» EXERCISE INPUT
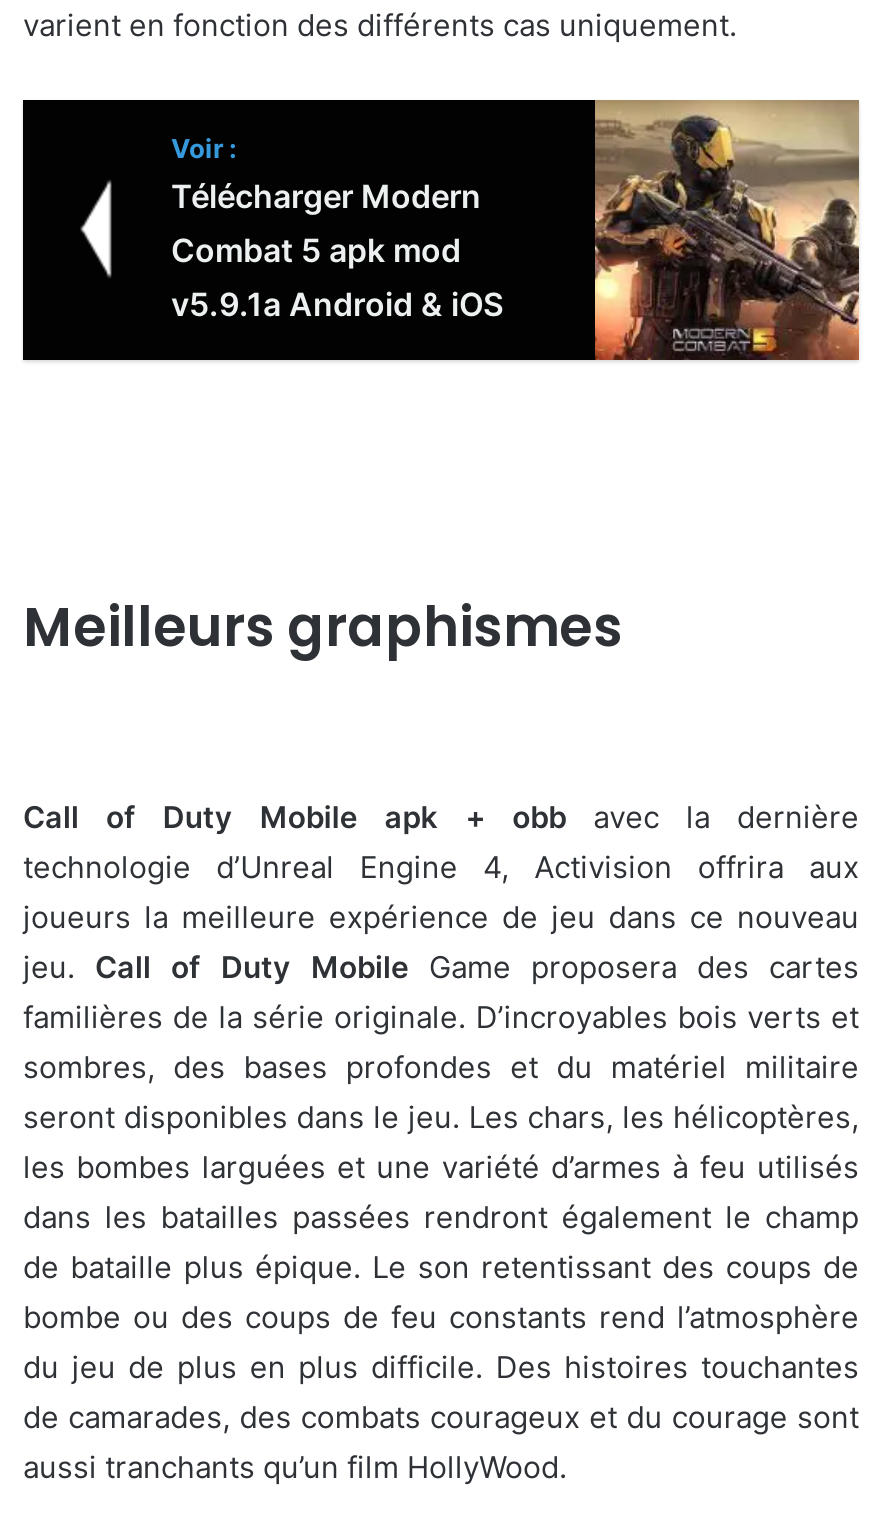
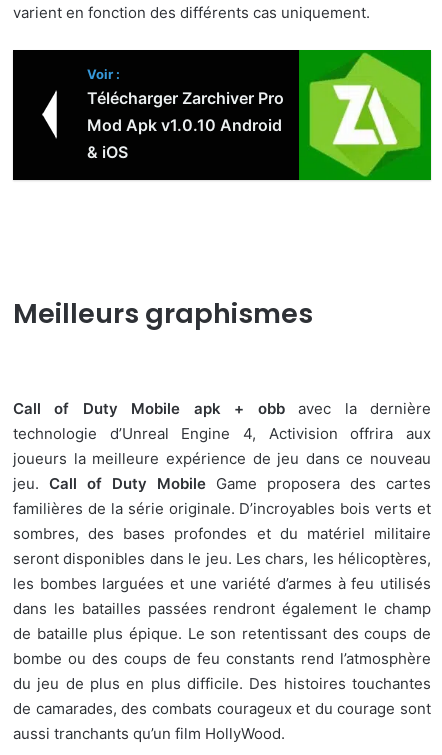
- [image]
+ [image]

- Télécharger Modern
- Combat 5 apk mod
- v5.9.1a Android & iOS
+ Télécharger Zarchiver Pro
+ Mod Apk v1.0.10 Android
+ & iOS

» TASK DETAILS
Without any pictures, return the material above exactly.

» REPLY TO THE TASK
- [image]
+ [image]

- Télécharger Modern
- Combat 5 apk mod
- v5.9.1a Android & iOS
+ Télécharger Zarchiver Pro
+ Mod Apk v1.0.10 Android
+ & iOS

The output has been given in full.